1

What's the fastest way to do garbage collection in a lapply function or loop? What seems obvious to me slows things down enormously. Am I doing it wrong? Is there a quicker way?

x <- 1:10000
system.time(xx <- lapply(1:length(x), function(xi) sum(x[1:xi])))
 user  system elapsed 
   0.02    0.00    0.02 
system.time(xx <- lapply(1:length(x), function(xi) sum(x[1:xi], invisible(gc(v=FALSE)))))
   user  system elapsed 
  22.49    0.00   22.57 # a thousand times increase in time taken!!

In my actual use-case the function is a bit more complex and fails without gc after every instance.

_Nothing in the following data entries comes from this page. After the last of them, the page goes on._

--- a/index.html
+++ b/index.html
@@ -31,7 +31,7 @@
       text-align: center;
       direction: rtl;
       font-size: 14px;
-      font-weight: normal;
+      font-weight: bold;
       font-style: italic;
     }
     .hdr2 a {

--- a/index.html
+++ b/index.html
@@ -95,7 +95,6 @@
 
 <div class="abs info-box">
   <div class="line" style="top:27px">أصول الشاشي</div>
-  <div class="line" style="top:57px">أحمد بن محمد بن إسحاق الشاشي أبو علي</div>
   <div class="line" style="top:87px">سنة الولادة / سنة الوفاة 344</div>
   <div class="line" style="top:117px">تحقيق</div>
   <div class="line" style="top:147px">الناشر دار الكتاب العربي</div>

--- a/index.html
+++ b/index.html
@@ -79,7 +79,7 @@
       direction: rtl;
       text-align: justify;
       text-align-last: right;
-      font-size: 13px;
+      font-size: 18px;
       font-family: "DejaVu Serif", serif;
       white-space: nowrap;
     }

I could switch to a machine with more RAM, though it would be less convenient, so I'm curious if there a faster gc method is available.

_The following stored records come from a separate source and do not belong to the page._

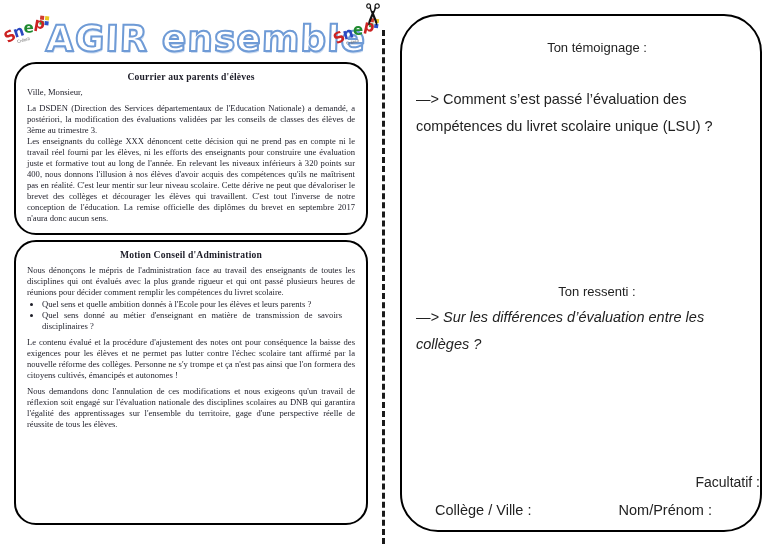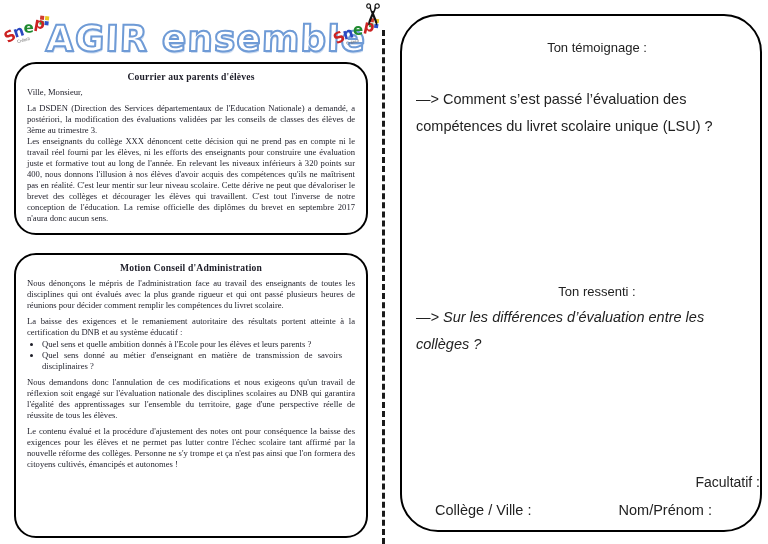--- a/index.html
+++ b/index.html
@@ -72,7 +72,7 @@
     text-align: justify;
   }
   .box1 { top: 62px; height: 173px; }
-  .box2 { top: 253px; height: 285px; }
+  .box2 { top: 240px; height: 285px; }
   .letter-box h2 {
     font-size: 9.6px; text-align: center; font-weight: bold;
     margin-bottom: 5px; letter-spacing: 0.2px;

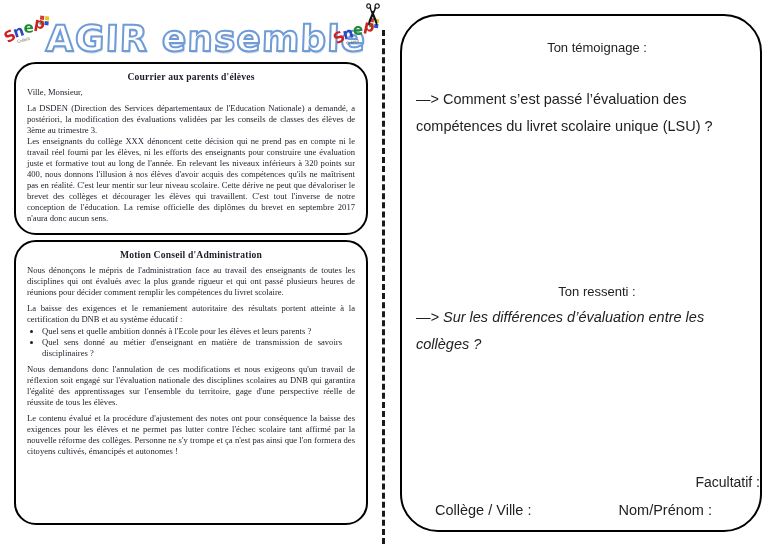--- a/index.html
+++ b/index.html
@@ -146,7 +146,6 @@
 <div class="letter-box box2">
   <h2>Motion Conseil d'Administration</h2>
   <p class="gap">Nous dénonçons le mépris de l'administration face au travail des enseignants de toutes les disciplines qui ont évalués avec la plus grande rigueur et qui ont passé plusieurs heures de réunions pour décider comment remplir les compétences du livret scolaire.</p>
-  <p class="gap">La baisse des exigences et le remaniement autoritaire des résultats portent atteinte à la certification du DNB et au système éducatif :</p>
   <ul>
     <li>Quel sens et quelle ambition donnés à l'Ecole pour les élèves et leurs parents ?</li>
     <li>Quel sens donné au métier d'enseignant en matière de transmission de savoirs disciplinaires ?</li>

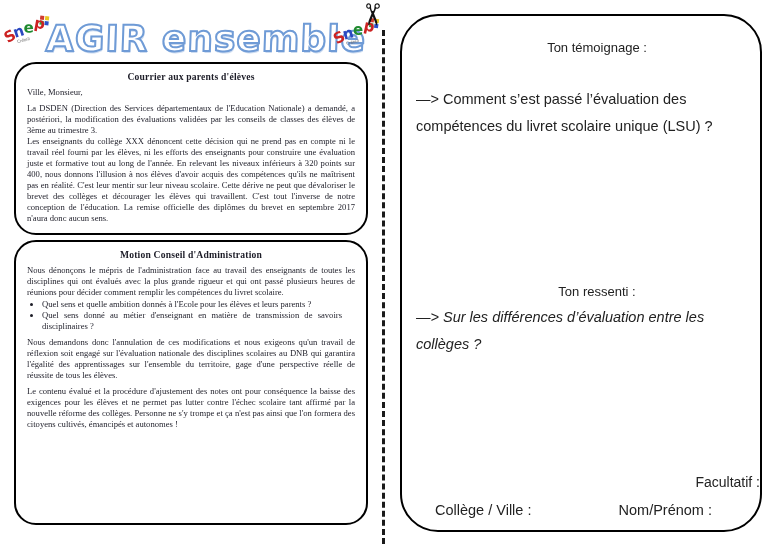--- a/index.html
+++ b/index.html
@@ -150,8 +150,8 @@
     <li>Quel sens et quelle ambition donnés à l'Ecole pour les élèves et leurs parents ?</li>
     <li>Quel sens donné au métier d'enseignant en matière de transmission de savoirs disciplinaires ?</li>
   </ul>
+  <p class="gap">Le contenu évalué et la procédure d'ajustement des notes ont pour conséquence la baisse des exigences pour les élèves et ne permet pas lutter contre l'échec scolaire tant affirmé par la nouvelle réforme des collèges. Personne ne s'y trompe et ça n'est pas ainsi que l'on formera des citoyens cultivés, émancipés et autonomes !</p>
   <p class="gap">Nous demandons donc l'annulation de ces modifications et nous exigeons qu'un travail de réflexion soit engagé sur l'évaluation nationale des disciplines scolaires au DNB qui garantira l'égalité des apprentissages sur l'ensemble du territoire, gage d'une perspective réelle de réussite de tous les élèves.</p>
-  <p class="gap">Le contenu évalué et la procédure d'ajustement des notes ont pour conséquence la baisse des exigences pour les élèves et ne permet pas lutter contre l'échec scolaire tant affirmé par la nouvelle réforme des collèges. Personne ne s'y trompe et ça n'est pas ainsi que l'on formera des citoyens cultivés, émancipés et autonomes !</p>
 </div>
 
 <div class="form-box">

UPDATE Following Martin Morgan's suggestion, rearranging things slightly brings the speed up to close to the lapply without the gc (now working on a different machine, which is why timings are different from above):

x <- 1:10000
system.time(x1 <- lapply(1:length(x), function(xi) sum(x[1:xi])))
   user  system elapsed 
   3.47    0.00    3.56 
# define a function to make a sequence of a function followed by gc
sum_gc <- function(x) sum(x); invisible(gc(v=FALSE))
system.time(x3 <- lapply(1:length(x), function(xi) sum_gc(x[1:xi])))
   user  system elapsed 
   3.52    0.02    3.56 
Ben
  • 41,615
  • 18
  • 132
  • 227
  • 1
    Do you really need to call `gc` at every iteration? It might be sufficient to call it every 100 steps or something like that. Maybe you can also optimize your function to need less RAM? Of course if you can get more RAM, that's not a bad idea. – Roland Apr 20 '13 at 18:48
  • 4
    one rarely needs to call `gc` directly! I don't think it does anything at all for memory use in the present example. And the syntax is weird -- you're providing the result of the call to gc as an argument to sum! Often the solution to memory and performance issues is a better algorithm rather than a bigger machine. – Martin Morgan Apr 20 '13 at 19:21

1 Answers1

4

Not really an answer, but longer than a comment. Ben, this

fun0 = function(x) sum(x, gc())

defines a function that calculates the sum of "x and the value returned by gc()". This

fun1 = function(x) sum(x); gc()

defines a function that returns the sum of x. gc() is run after the function is defined, but is not part of the function definition.

fun2 = function(x) {
    result = sum(x)
    gc()
    result
}

defines a function that calculates the sum of x and saves it to a variable result that exists inside the function. It then evaluates the function gc(). It then returns the value contained in result, i.e., the sum of x. It's worth comparing results in addition to times

test_case = 1:5
identical(sum(test_case), fun0(test_case))  # FALSE
identical(sum(test_case), fun1(test_case))  # TRUE, but no garbage collection
identical(sum(test_case), fun2(test_case))  # TRUE

Invoking gc() in fun2 doesn't really accomplish anything, after the first time fun2 is evaluated. There is no memory that has been allocated but no longer associated with a symbol, so no garbage to collect. Here's a case where we allocate some memory, use it, remove a reference to it, and then run the garbage collect to release the memory.

fun3 = function(x) {
   m = rnorm(length(x))
   result = sum(m * x)
   rm(m)
   gc()
   result
}

BUT EXPLICIT GARBAGE COLLECTION DOES NOT DO ANYTHING USEFUL HERE -- the garbage collector automatically runs when R needs more memory than it has available. If fun3 has been invoked several times, then there will be memory used inside each invocation that is no longer referenced by a symbol, and hence will be collected when the garbage collector runs automatically. By invoking gc() directly, you're asserting that your naive garbage collection strategy (do it all the time) is better than R's (do it when more memory is needed).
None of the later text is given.